[About this task]
Look below for the line that has "187px; text-align: center;". Set down the lines from there through the line that has "80px; top: 236px;", exactly as written.

[Data listing]
<<<<
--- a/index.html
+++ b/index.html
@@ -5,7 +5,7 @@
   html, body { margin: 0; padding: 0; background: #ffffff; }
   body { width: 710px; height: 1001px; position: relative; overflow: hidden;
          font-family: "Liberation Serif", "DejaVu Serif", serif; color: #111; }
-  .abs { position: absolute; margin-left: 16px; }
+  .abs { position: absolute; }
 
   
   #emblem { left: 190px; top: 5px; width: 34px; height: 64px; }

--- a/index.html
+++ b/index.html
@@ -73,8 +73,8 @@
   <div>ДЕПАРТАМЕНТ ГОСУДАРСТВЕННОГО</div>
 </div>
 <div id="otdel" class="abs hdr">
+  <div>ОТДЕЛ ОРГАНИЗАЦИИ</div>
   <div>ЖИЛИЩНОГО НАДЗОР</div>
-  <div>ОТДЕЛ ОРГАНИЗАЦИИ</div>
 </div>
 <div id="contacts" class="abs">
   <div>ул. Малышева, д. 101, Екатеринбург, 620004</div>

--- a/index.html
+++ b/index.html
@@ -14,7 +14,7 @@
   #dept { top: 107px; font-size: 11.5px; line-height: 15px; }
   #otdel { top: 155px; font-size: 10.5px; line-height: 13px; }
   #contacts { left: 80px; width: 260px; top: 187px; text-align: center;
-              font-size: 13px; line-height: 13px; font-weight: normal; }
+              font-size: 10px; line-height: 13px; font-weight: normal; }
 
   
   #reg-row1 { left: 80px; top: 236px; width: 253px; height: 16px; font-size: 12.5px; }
>>>>
<<<<
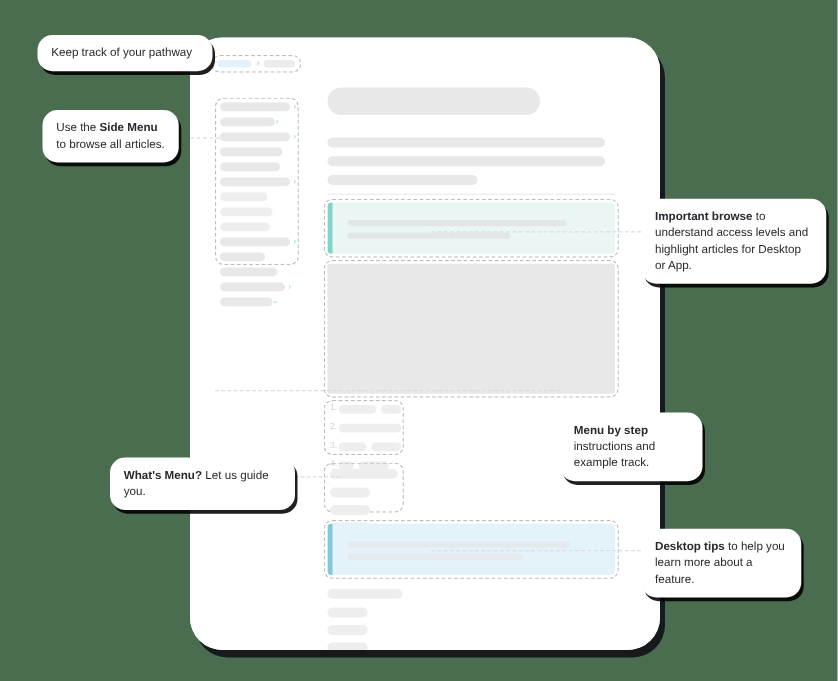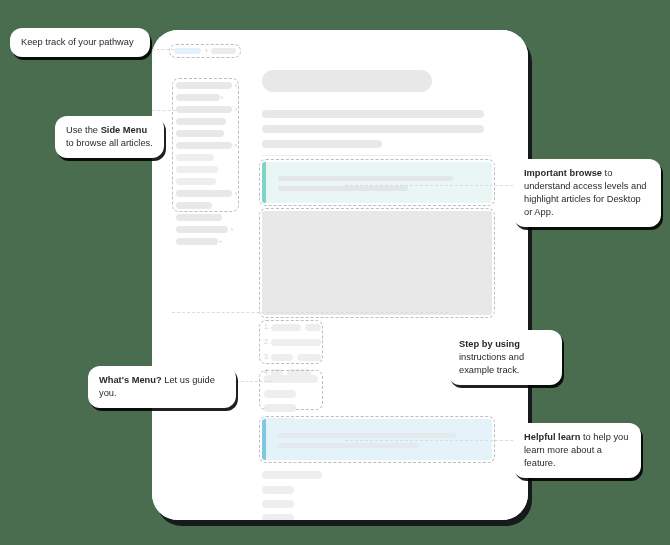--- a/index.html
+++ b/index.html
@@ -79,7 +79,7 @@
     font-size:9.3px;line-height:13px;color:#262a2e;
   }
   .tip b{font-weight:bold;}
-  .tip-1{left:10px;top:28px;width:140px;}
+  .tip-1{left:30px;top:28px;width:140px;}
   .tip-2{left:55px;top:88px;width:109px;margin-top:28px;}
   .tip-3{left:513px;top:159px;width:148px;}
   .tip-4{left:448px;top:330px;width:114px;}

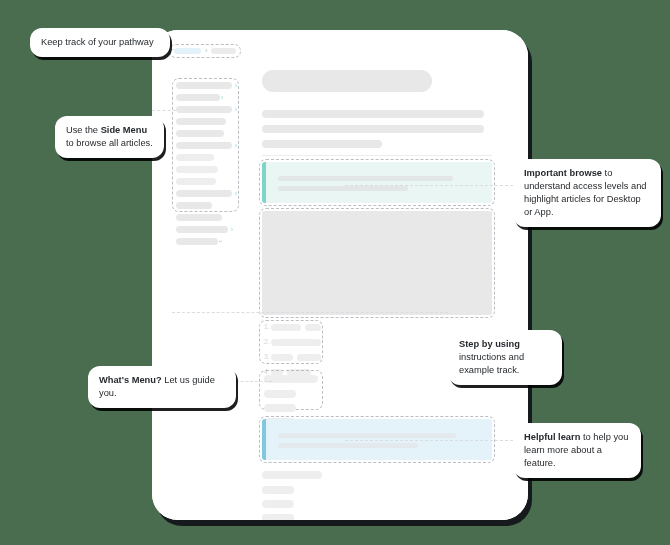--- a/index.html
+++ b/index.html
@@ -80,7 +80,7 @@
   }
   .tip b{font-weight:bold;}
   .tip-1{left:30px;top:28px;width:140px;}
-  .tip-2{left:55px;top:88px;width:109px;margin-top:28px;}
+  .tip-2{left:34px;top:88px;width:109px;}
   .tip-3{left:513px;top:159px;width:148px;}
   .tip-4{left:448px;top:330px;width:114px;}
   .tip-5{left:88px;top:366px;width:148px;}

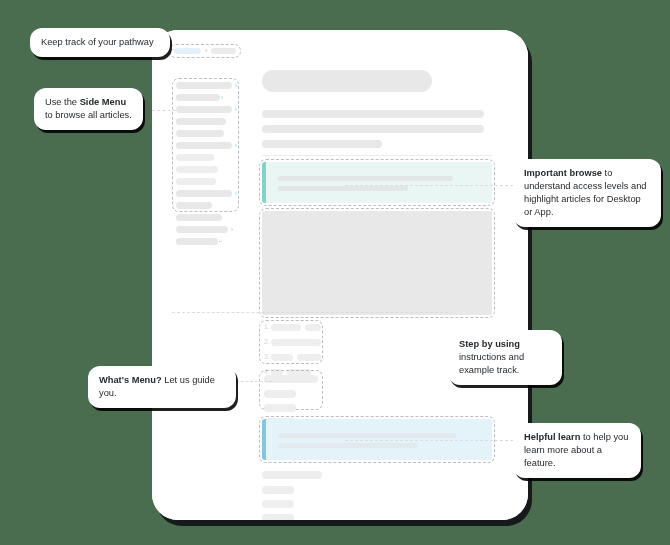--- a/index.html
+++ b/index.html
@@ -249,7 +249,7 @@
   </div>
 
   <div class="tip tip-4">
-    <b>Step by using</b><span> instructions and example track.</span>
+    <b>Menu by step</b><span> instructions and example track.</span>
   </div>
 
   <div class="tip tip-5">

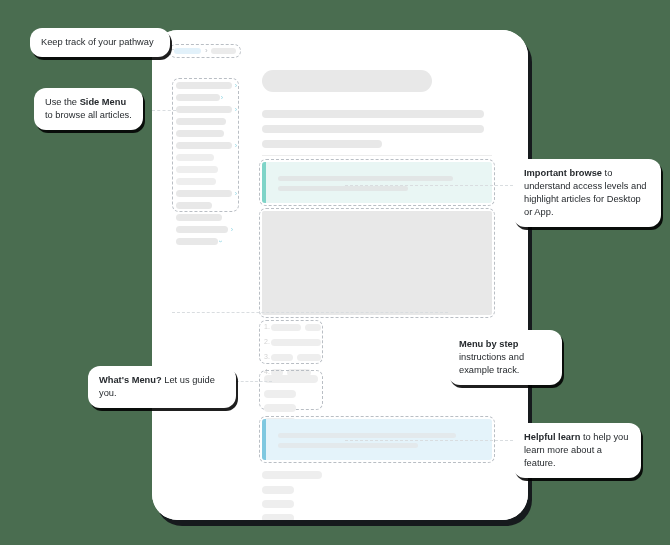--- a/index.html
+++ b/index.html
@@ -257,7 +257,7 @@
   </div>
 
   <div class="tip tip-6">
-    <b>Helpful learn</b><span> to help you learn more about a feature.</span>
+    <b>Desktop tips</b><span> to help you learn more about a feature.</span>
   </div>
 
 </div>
>>>>
[Solution for this problem]
   #contacts { left: 80px; width: 260px; top: 187px; text-align: center;
-              font-size: 13px; line-height: 13px; font-weight: normal; }
+              font-size: 10px; line-height: 13px; font-weight: normal; }
 
   
   #reg-row1 { left: 80px; top: 236px; width: 253px; height: 16px; font-size: 12.5px; }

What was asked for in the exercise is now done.